Entries provided START

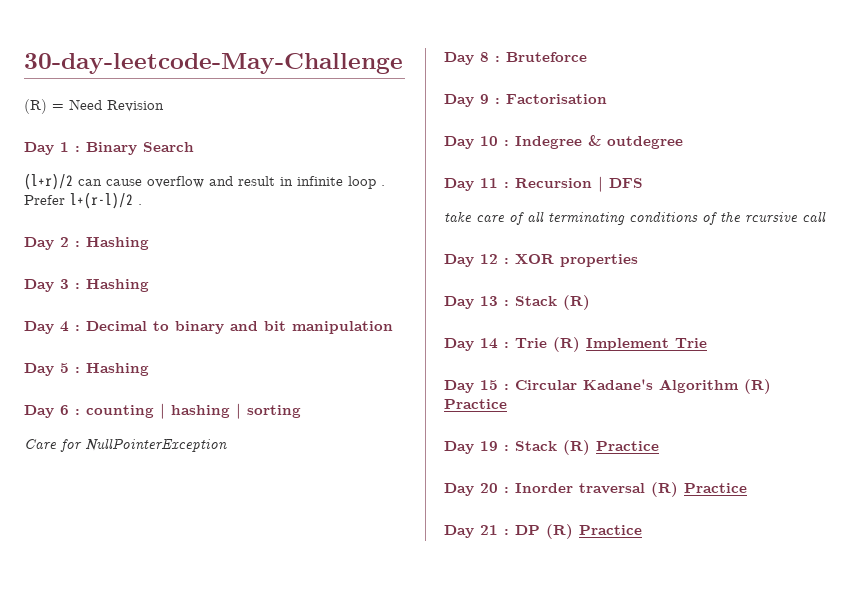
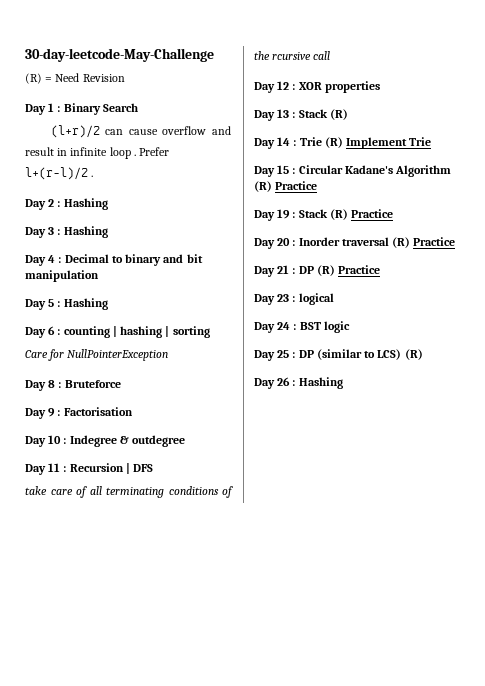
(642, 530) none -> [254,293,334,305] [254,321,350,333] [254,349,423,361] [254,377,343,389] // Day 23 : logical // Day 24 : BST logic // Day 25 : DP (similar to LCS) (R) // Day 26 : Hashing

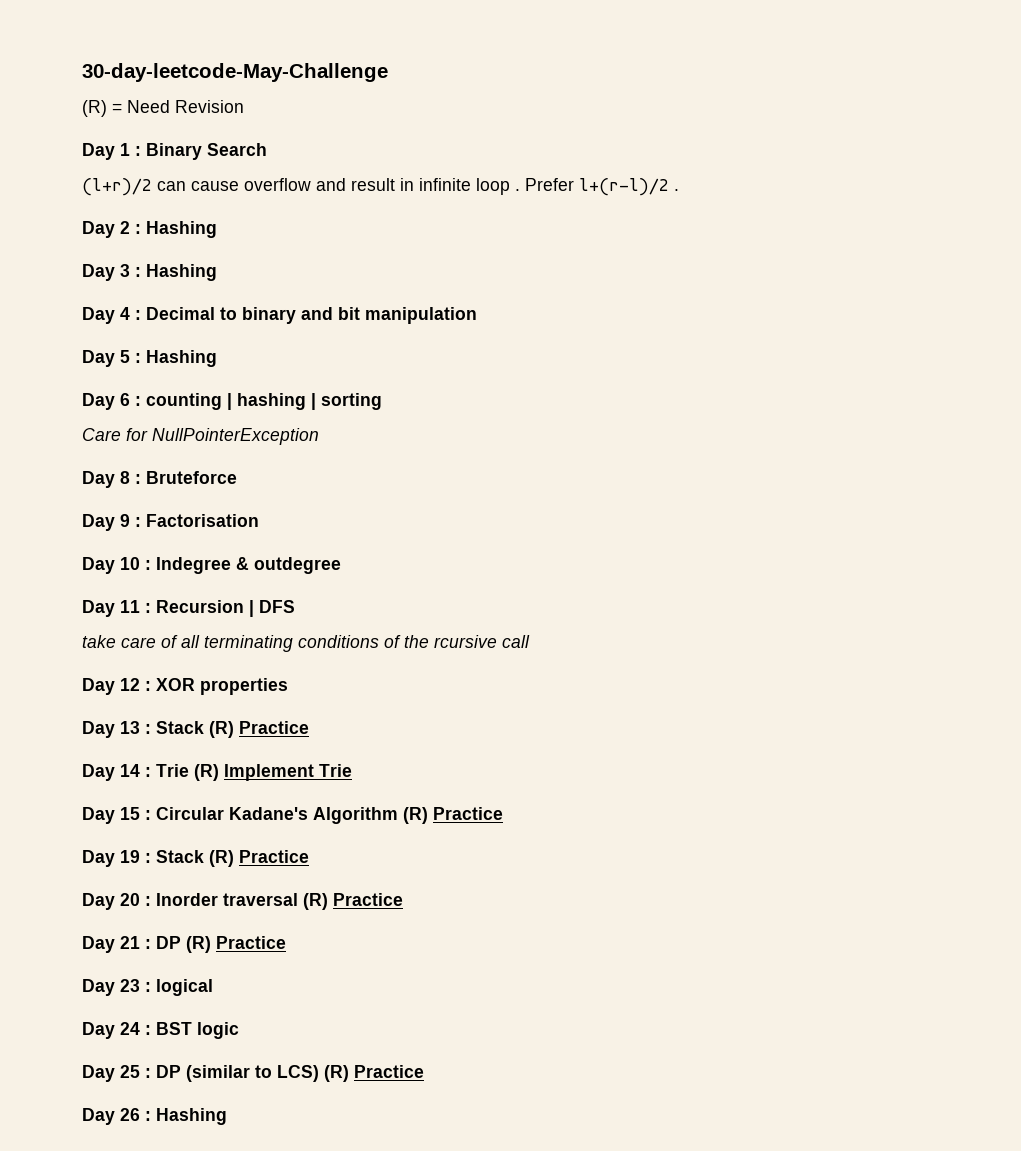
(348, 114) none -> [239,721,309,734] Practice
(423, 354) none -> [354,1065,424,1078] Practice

Entries provided END
Entries provided START

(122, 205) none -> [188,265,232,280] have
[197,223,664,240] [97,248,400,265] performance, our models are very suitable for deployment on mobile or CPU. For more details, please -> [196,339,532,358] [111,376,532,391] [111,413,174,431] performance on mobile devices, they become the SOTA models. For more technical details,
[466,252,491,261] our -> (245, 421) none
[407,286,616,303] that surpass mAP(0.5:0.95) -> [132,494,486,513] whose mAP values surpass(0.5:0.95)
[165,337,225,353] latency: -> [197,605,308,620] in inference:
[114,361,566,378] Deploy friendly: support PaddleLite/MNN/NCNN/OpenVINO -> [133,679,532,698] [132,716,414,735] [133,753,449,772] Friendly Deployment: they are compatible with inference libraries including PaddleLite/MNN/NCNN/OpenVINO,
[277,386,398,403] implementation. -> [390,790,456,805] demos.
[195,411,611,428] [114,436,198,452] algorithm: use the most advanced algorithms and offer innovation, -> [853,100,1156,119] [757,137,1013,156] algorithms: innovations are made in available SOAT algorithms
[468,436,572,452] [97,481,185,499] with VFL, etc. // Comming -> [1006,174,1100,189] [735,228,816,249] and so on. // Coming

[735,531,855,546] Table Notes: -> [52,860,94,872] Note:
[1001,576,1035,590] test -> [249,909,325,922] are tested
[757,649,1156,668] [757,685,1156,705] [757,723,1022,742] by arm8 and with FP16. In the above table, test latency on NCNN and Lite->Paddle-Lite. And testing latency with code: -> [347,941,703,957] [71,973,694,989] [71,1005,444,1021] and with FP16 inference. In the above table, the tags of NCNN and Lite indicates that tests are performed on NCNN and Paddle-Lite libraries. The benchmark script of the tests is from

Entries provided END

Search the entries for the word "NCNN" and pick out every line that holds it.

[114,361,566,378] Deploy friendly: support PaddleLite/MNN/NCNN/OpenVINO -> [133,679,532,698] [132,716,414,735] [133,753,449,772] Friendly Deployment: they are compatible with inference libraries including PaddleLite/MNN/NCNN/OpenVINO,
[757,649,1156,668] [757,685,1156,705] [757,723,1022,742] by arm8 and with FP16. In the above table, test latency on NCNN and Lite->Paddle-Lite. And testing latency with code: -> [347,941,703,957] [71,973,694,989] [71,1005,444,1021] and with FP16 inference. In the above table, the tags of NCNN and Lite indicates that tests are performed on NCNN and Paddle-Lite libraries. The benchmark script of the tests is from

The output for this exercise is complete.